# [AIM OF THE TASK]
Your response should be every line from the entries that includes the string "none".
AVAILABLE DATA: Begin
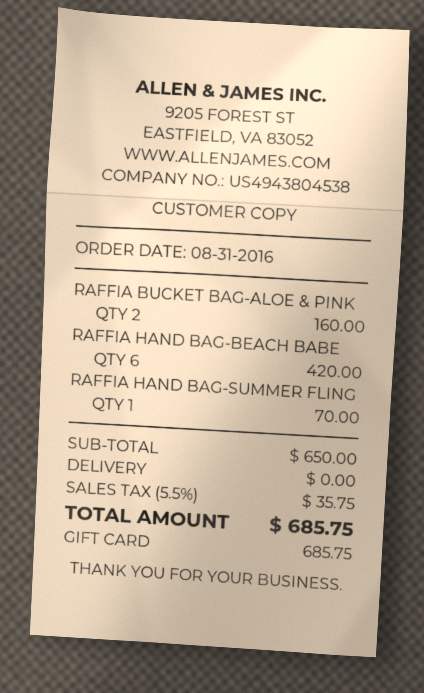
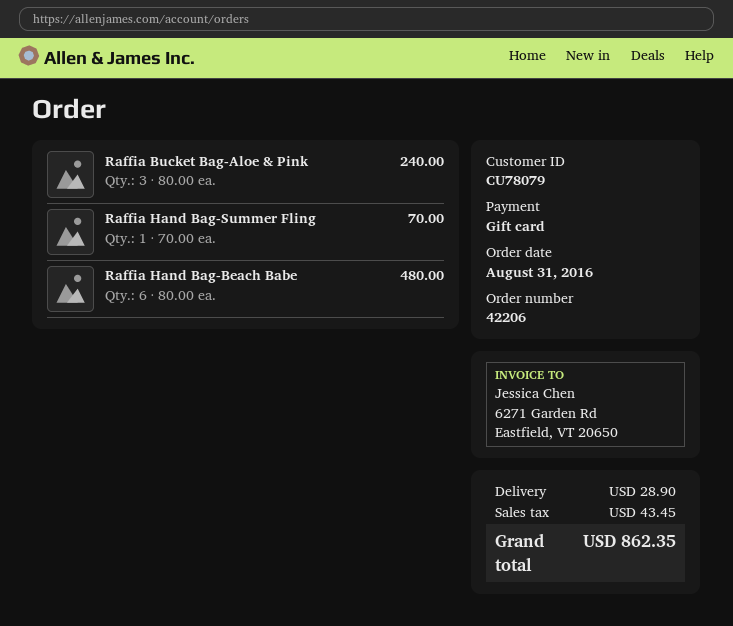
RAFFIA BUCKET BAG-ALOE & PINK: 2 for 160.00 -> 3 for 240.00
RAFFIA HAND BAG-BEACH BABE: 6 for 420.00 -> 6 for 480.00
shipping: 0.00 -> 28.90
tax: 35.75 -> 43.45
total: 685.75 -> 862.35

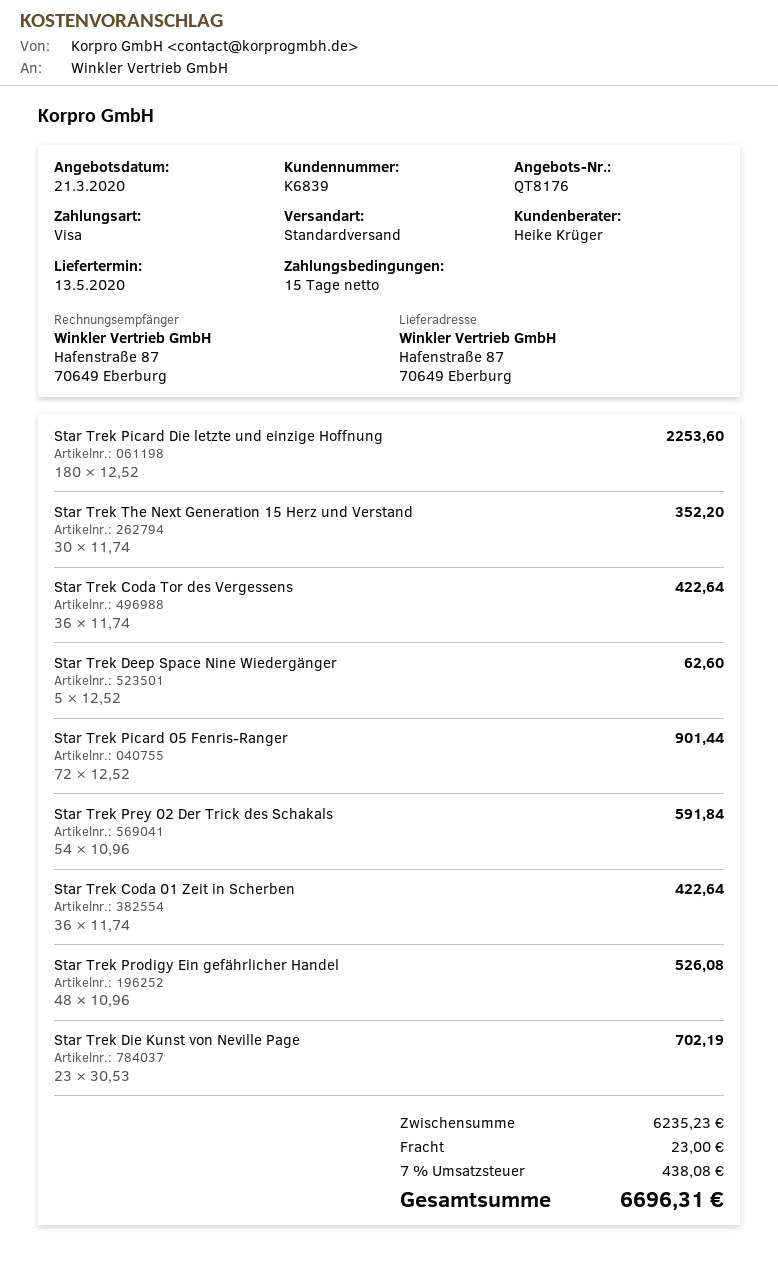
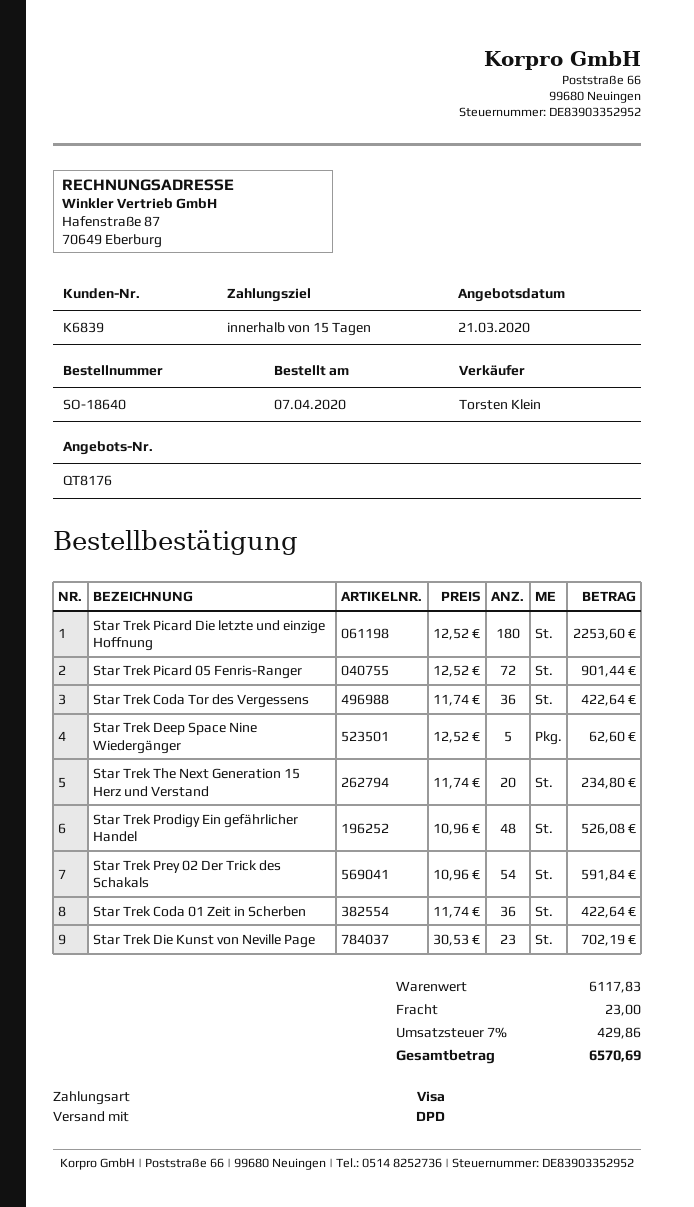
sales rep: Heike Krüger -> Torsten Klein
shipping method: standard -> DPD
Star Trek The Next Generation 15 Herz und Verstand: 30 x 11.74 = 352.20 -> 20 x 11.74 = 234.80
subtotal: 6235.23 -> 6117.83
tax: 7% = 438.08 -> 7% = 429.86
total: 6696.31 -> 6570.69

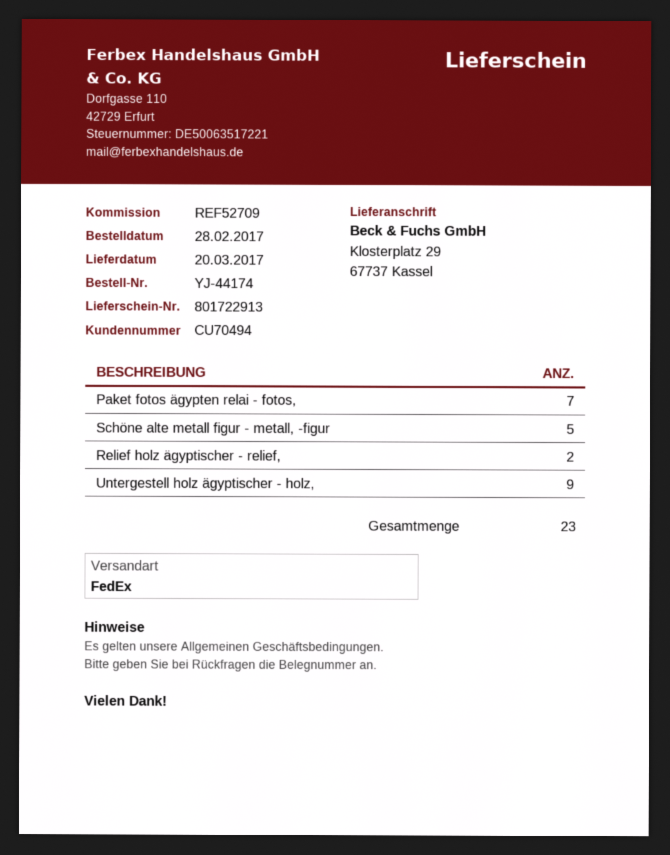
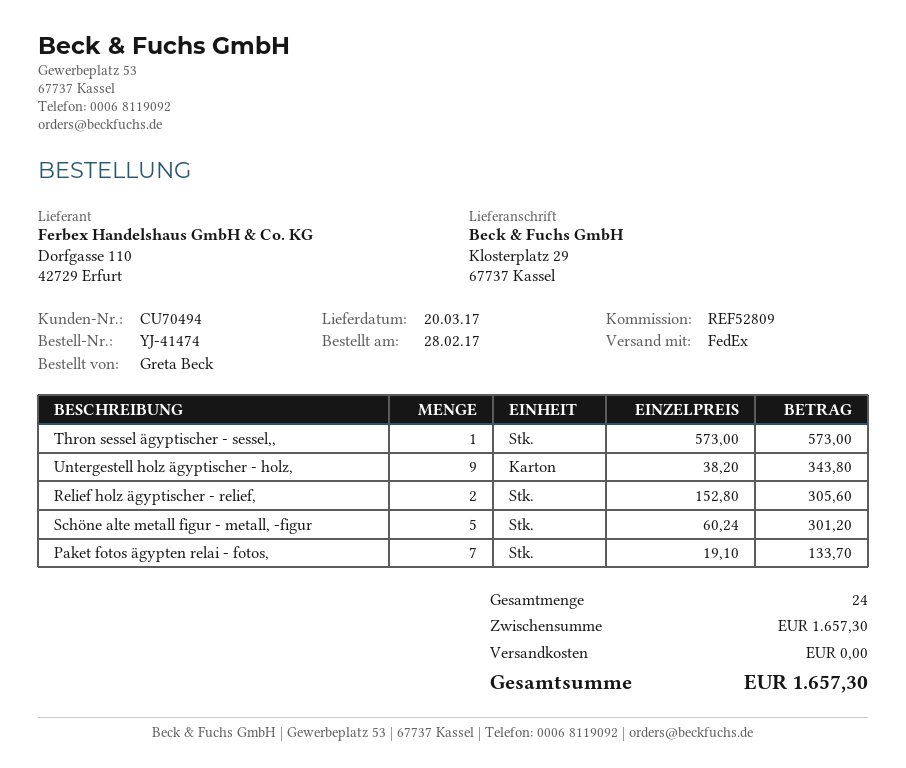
order number: YJ-44174 -> YJ-41474
reference: REF52709 -> REF52809
Thron sessel ägyptischer - sessel,,: none -> 1
total quantity: 23 -> 24

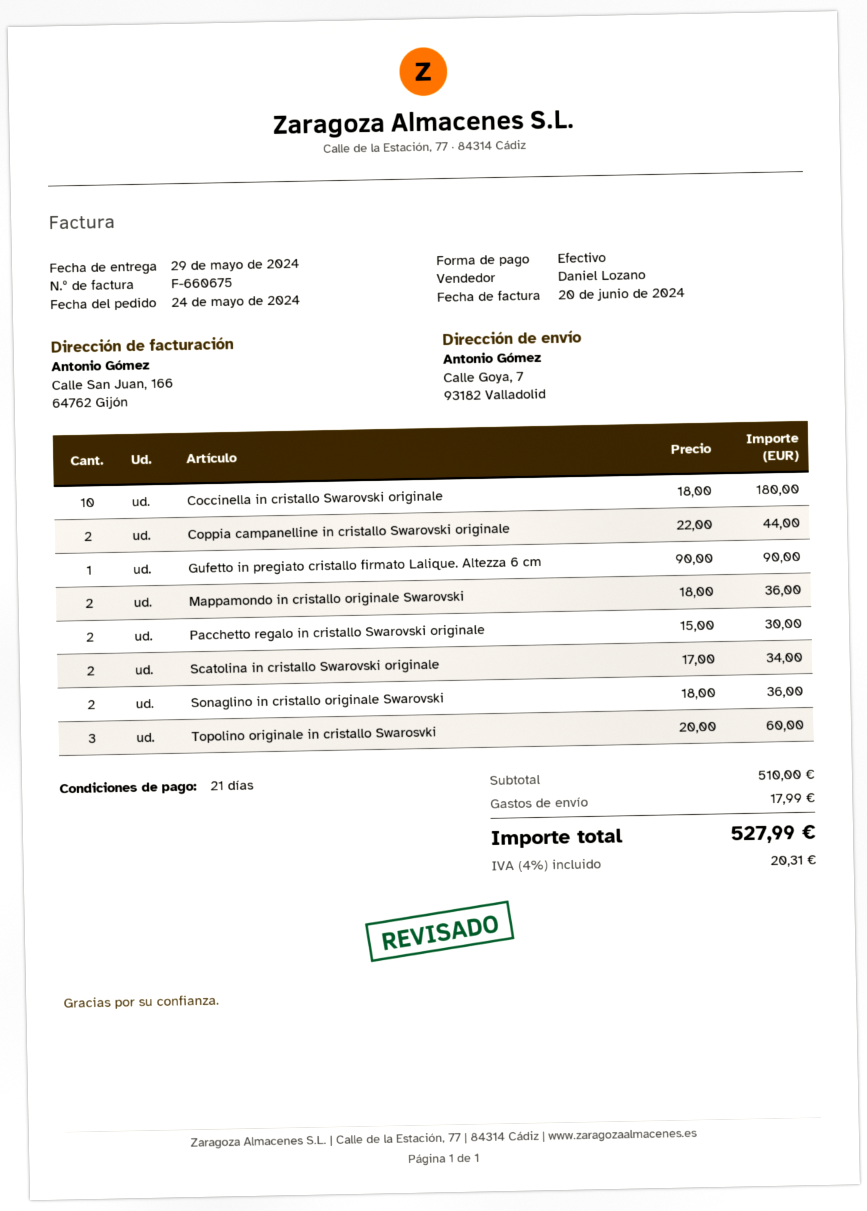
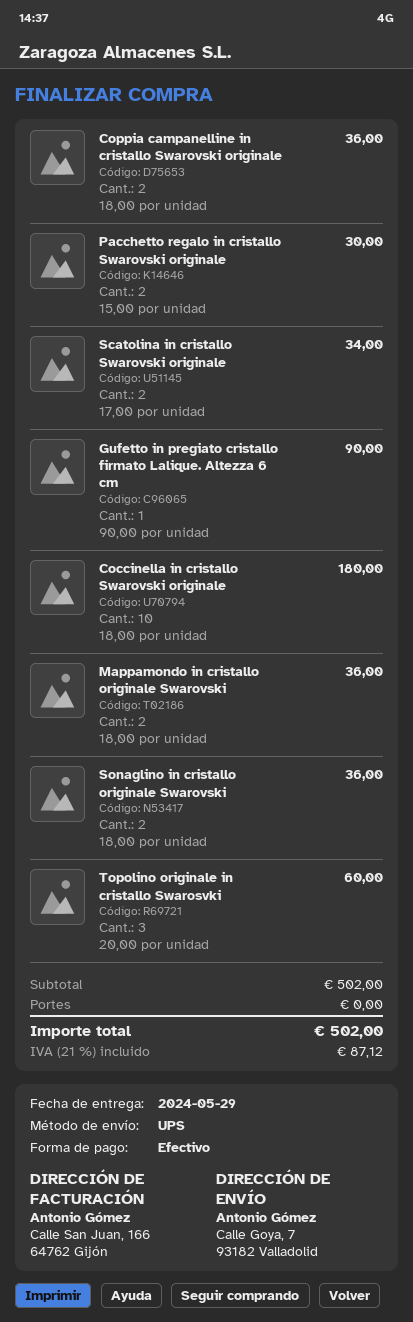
Coppia campanelline in cristallo Swarovski originale: 2 x 22.00 = 44.00 -> 2 x 18.00 = 36.00
subtotal: 510.00 -> 502.00
shipping: 17.99 -> 0.00
tax: 4% = 20.31 -> 21% = 87.12
total: 527.99 -> 502.00

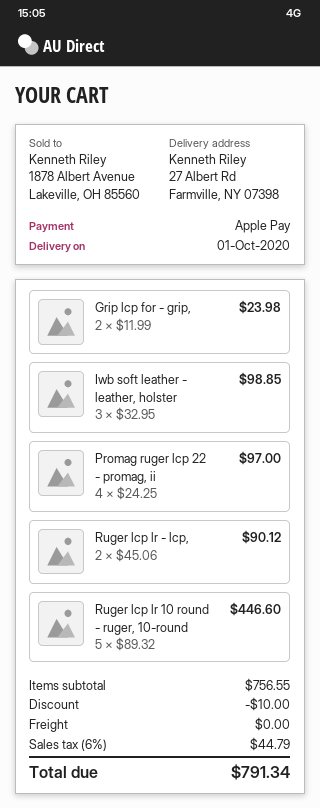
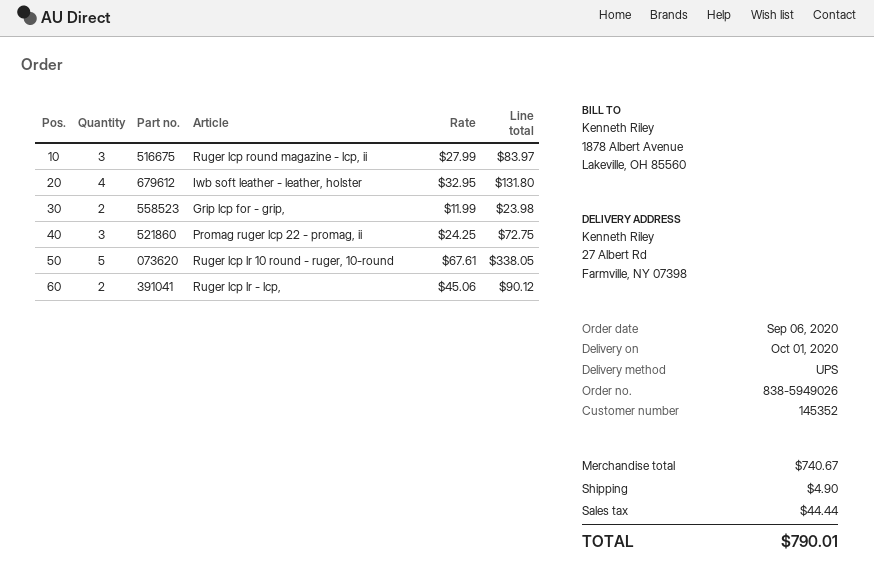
Iwb soft leather - leather, holster: 3 x 32.95 = 98.85 -> 4 x 32.95 = 131.80
Promag ruger lcp 22 - promag, ii: 4 x 24.25 = 97.00 -> 3 x 24.25 = 72.75
Ruger lcp lr 10 round - ruger, 10-round: 5 x 89.32 = 446.60 -> 5 x 67.61 = 338.05
Ruger lcp round magazine - lcp, ii: none -> 3 x 27.99 = 83.97
subtotal: 756.55 -> 740.67
discount: 10.00 -> none
shipping: 0.00 -> 4.90
tax: 44.79 -> 44.44
total: 791.34 -> 790.01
AVAILABLE DATA: End
# [RESULT OF THIS TASK]
Thron sessel ägyptischer - sessel,,: none -> 1
Ruger lcp round magazine - lcp, ii: none -> 3 x 27.99 = 83.97
discount: 10.00 -> none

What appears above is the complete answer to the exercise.